**Task brief**
Reproduce the listing that follows character for character, excluding its pictures.

**Data for analysis**
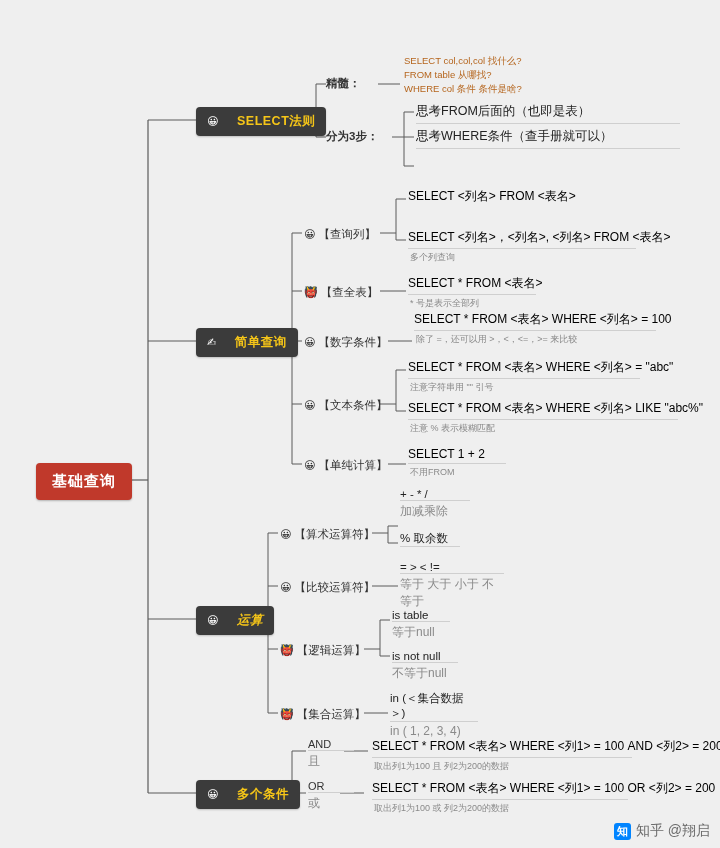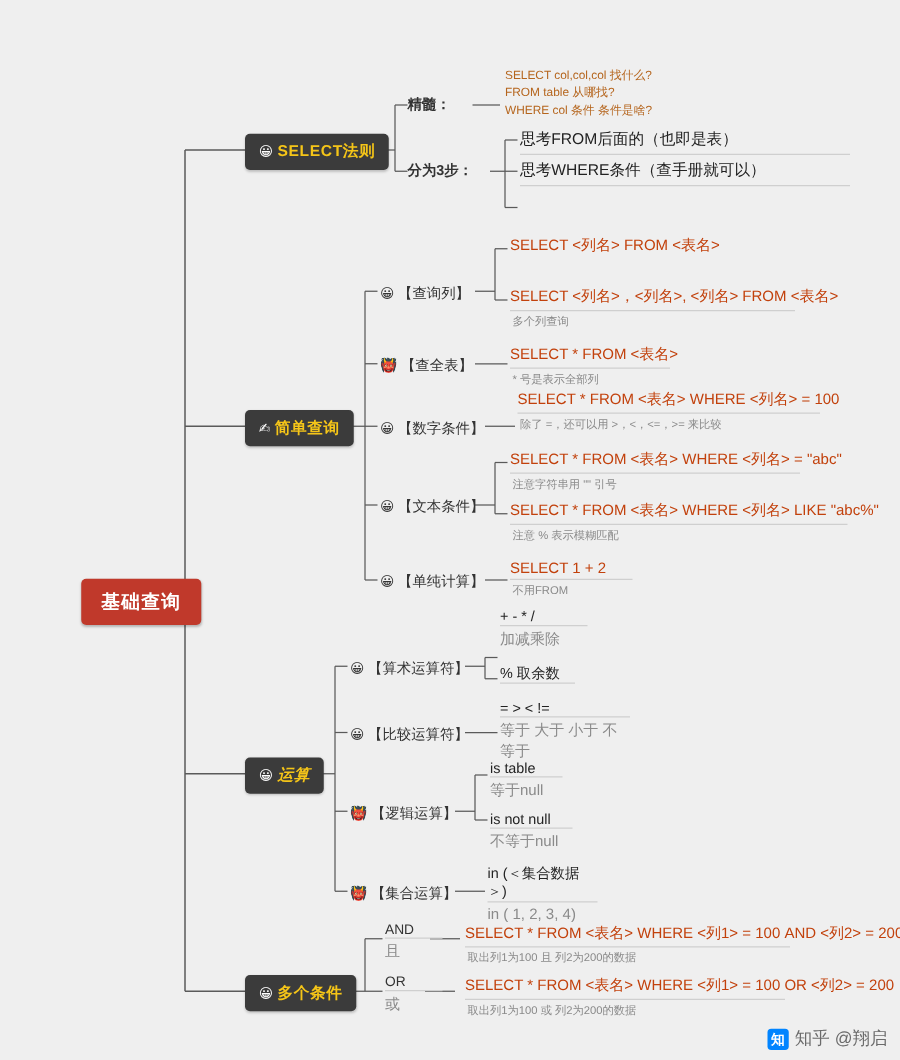--- a/index.html
+++ b/index.html
@@ -25,32 +25,32 @@
   }
   
   .l1{
     background:#3b3b3b;color:#ffffff;
     font-size:12.5px;font-weight:bold;
     padding:6px 11px;border-radius:4px;
     letter-spacing:.5px;
     box-shadow:0 1px 2px rgba(0,0,0,.2);
   }
   .l1 .emo{margin-right:3px;font-size:11px;}
-  .l1 .txt{color:#f5c518;}
+  .l1 .txt{color:#f5c518;margin-left:15px;}
 
   
   .l2{
     font-size:11.5px;color:#333;
     padding:1px 0;
   }
   .l2 .emo{margin-right:3px;font-size:11px;}
 
   
   .stmt{
-    font-size:12px;color:#c2410c;
+    font-size:12px;color:#000000;
     padding-bottom:2px;
   }
   .sub{
     font-size:9px;color:#8a8a8a;
     padding-top:2px;padding-left:2px;
     border-top:1px solid #cfcfcf;
   }
   .stmtwrap{position:absolute;}
   .stmtwrap .stmt{white-space:nowrap;}
 
@@ -159,21 +159,21 @@
     <path d="M364 713 L388 713" stroke="#5a5a5a" stroke-width="1" fill="none"></path>
 
     <path d="M274 793 L292 793" stroke="#5a5a5a" stroke-width="1" fill="none"></path>
     <path d="M292 751 L292 793" stroke="#5a5a5a" stroke-width="1" fill="none"></path>
     <path d="M292 751 L306 751" stroke="#5a5a5a" stroke-width="1" fill="none"></path>
     <path d="M292 793 L306 793" stroke="#5a5a5a" stroke-width="1" fill="none"></path>
     <path d="M344 751 L368 751" stroke="#5a5a5a" stroke-width="1" fill="none"></path>
     <path d="M340 793 L364 793" stroke="#5a5a5a" stroke-width="1" fill="none"></path>
   </svg>
 
-  <div class="node root" style="left:36px;top:463px;margin-left:29px;">基础查询</div>
+  <div class="node root" style="left:36px;top:463px;">基础查询</div>
 
   <div class="node l1" style="left:196px;top:107px;">
     <span class="emo">😀</span><span class="txt">SELECT法则</span>
   </div>
 
   <div class="node nolabel" style="left:326px;top:76px;">精髓：</div>
   <div class="node codeline" style="left:404px;top:54px;">
     <div>SELECT col,col,col 找什么?</div>
     <div>FROM table 从哪找?</div>
     <div>WHERE col 条件 条件是啥?</div>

**Response for this exercise**
--- a/index.html
+++ b/index.html
@@ -25,32 +25,32 @@
   }
   
   .l1{
     background:#3b3b3b;color:#ffffff;
     font-size:12.5px;font-weight:bold;
     padding:6px 11px;border-radius:4px;
     letter-spacing:.5px;
     box-shadow:0 1px 2px rgba(0,0,0,.2);
   }
   .l1 .emo{margin-right:3px;font-size:11px;}
-  .l1 .txt{color:#f5c518;}
+  .l1 .txt{color:#f5c518;margin-left:15px;}
 
   
   .l2{
     font-size:11.5px;color:#333;
     padding:1px 0;
   }
   .l2 .emo{margin-right:3px;font-size:11px;}
 
   
   .stmt{
-    font-size:12px;color:#c2410c;
+    font-size:12px;color:#000000;
     padding-bottom:2px;
   }
   .sub{
     font-size:9px;color:#8a8a8a;
     padding-top:2px;padding-left:2px;
     border-top:1px solid #cfcfcf;
   }
   .stmtwrap{position:absolute;}
   .stmtwrap .stmt{white-space:nowrap;}
 
@@ -159,21 +159,21 @@
     <path d="M364 713 L388 713" stroke="#5a5a5a" stroke-width="1" fill="none"></path>
 
     <path d="M274 793 L292 793" stroke="#5a5a5a" stroke-width="1" fill="none"></path>
     <path d="M292 751 L292 793" stroke="#5a5a5a" stroke-width="1" fill="none"></path>
     <path d="M292 751 L306 751" stroke="#5a5a5a" stroke-width="1" fill="none"></path>
     <path d="M292 793 L306 793" stroke="#5a5a5a" stroke-width="1" fill="none"></path>
     <path d="M344 751 L368 751" stroke="#5a5a5a" stroke-width="1" fill="none"></path>
     <path d="M340 793 L364 793" stroke="#5a5a5a" stroke-width="1" fill="none"></path>
   </svg>
 
-  <div class="node root" style="left:36px;top:463px;margin-left:29px;">基础查询</div>
+  <div class="node root" style="left:36px;top:463px;">基础查询</div>
 
   <div class="node l1" style="left:196px;top:107px;">
     <span class="emo">😀</span><span class="txt">SELECT法则</span>
   </div>
 
   <div class="node nolabel" style="left:326px;top:76px;">精髓：</div>
   <div class="node codeline" style="left:404px;top:54px;">
     <div>SELECT col,col,col 找什么?</div>
     <div>FROM table 从哪找?</div>
     <div>WHERE col 条件 条件是啥?</div>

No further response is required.